Room: Exhibit Hall | Forum 5

Purpose: In current practice, segmentation for radiation therapy (RT) planning of head and neck cancer (HNC) is generally time consuming and labor intensive. This study investigates the potential of a Deep Learning (DL) based automatic segmentation model for RT of HNC.

Methods: A research tool of DL based 3D auto-segmentation model employing a U-NET architecture, combined with multiple neural net design approaches including Resnet, DenseNet and Se-Block, was evaluated using the CT data sets from randomly selected 36 HNC patients. The algorithms considered the imbalance of data availability among different organs in loss design and used traditional image processing methods such as active contours to optimize both the neural network and the final contours. For each testing CT set, common structures including brain, brain stem, esophagus, eyes, mandible, parotid, and trachea were delineated manually by experienced radiation oncologists. The clinical practicality of the contours generated by the auto-segmentation model was evaluated by quantitatively comparing with the manual contours based on AAPM TG-132 recommendations; Dice Similarity Coefficient (DSC) > 0.8 and Mean Distance to Agreement (MDA) < 3 mm.

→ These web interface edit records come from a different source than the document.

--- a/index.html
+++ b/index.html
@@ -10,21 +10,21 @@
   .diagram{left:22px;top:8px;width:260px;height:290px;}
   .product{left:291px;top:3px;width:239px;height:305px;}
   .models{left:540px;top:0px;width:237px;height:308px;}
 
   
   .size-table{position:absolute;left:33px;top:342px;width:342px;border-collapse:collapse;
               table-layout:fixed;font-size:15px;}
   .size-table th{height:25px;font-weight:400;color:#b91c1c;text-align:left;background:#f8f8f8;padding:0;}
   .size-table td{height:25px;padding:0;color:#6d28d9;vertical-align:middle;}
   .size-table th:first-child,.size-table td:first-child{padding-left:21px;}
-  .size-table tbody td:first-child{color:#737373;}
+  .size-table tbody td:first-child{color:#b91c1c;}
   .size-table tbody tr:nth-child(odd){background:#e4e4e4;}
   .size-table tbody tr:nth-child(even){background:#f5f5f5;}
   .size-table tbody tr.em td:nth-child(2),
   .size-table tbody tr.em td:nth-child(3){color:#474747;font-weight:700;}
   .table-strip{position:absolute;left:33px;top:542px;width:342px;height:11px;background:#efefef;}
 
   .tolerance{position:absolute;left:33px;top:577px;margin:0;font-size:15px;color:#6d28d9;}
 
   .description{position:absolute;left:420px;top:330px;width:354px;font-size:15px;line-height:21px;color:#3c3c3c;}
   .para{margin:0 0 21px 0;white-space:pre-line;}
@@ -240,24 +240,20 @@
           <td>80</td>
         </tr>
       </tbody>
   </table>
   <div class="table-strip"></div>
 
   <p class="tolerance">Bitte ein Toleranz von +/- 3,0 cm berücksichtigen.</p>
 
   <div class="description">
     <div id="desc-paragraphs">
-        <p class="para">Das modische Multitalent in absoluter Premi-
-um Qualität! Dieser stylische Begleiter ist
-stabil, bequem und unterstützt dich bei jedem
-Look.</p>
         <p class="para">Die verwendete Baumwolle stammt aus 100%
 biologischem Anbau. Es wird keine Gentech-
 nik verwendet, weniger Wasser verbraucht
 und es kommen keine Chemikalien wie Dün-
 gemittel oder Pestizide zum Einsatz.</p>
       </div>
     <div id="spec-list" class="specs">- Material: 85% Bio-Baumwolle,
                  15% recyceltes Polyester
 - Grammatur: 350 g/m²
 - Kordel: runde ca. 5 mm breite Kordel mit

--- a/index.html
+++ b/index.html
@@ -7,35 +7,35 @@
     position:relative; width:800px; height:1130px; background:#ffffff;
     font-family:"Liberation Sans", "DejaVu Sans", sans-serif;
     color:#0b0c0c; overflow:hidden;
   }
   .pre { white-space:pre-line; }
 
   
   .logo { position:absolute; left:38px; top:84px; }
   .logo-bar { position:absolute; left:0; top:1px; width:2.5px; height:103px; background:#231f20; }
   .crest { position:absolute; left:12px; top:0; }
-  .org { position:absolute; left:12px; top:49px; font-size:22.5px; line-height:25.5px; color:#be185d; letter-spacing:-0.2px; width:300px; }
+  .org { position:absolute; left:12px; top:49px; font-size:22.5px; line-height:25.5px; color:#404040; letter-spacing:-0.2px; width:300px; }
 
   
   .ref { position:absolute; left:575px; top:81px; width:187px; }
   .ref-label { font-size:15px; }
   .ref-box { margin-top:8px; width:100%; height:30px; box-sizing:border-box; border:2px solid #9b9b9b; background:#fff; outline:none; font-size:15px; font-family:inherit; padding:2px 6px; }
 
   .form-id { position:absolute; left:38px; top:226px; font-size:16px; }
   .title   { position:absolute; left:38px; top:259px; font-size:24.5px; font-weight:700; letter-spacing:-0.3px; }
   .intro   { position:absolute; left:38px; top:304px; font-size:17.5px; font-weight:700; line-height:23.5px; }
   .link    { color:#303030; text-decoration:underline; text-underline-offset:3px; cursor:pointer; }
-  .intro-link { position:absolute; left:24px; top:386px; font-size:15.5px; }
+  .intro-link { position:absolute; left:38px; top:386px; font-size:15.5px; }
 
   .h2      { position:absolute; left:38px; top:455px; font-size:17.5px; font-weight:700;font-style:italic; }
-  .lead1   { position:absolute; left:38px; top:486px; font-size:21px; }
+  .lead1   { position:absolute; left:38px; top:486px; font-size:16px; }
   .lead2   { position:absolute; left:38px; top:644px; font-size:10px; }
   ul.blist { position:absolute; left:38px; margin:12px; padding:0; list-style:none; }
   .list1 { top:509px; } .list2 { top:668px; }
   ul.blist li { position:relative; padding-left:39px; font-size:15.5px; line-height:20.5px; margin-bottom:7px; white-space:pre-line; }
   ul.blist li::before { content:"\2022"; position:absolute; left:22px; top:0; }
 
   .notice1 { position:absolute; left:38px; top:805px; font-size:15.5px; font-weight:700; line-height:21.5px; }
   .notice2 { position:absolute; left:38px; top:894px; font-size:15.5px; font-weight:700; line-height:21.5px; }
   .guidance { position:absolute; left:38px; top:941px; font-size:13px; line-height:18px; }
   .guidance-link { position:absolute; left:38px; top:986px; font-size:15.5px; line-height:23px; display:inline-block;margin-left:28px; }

Results: A detailed organ-based comparative analysis revealed that for the 9 structures, contours created by the DL-based auto-segmentation algorithm were comparable to manual contours and were clinically acceptable under the TG-132 recommendations. The average DSC of 0.99, 0.85, 0.84, 0.91, 0.91, 0.89, 0.83, 0.83 and 0.87 was found for brain, brain stem, esophagus, left and right eyes, mandible, left and right parotid, and trachea respectively. A qualitative slice-by-slice analysis acknowledged that the model’s accuracy could be compromised if image artifact was present or if the quality of the training data was imperfect.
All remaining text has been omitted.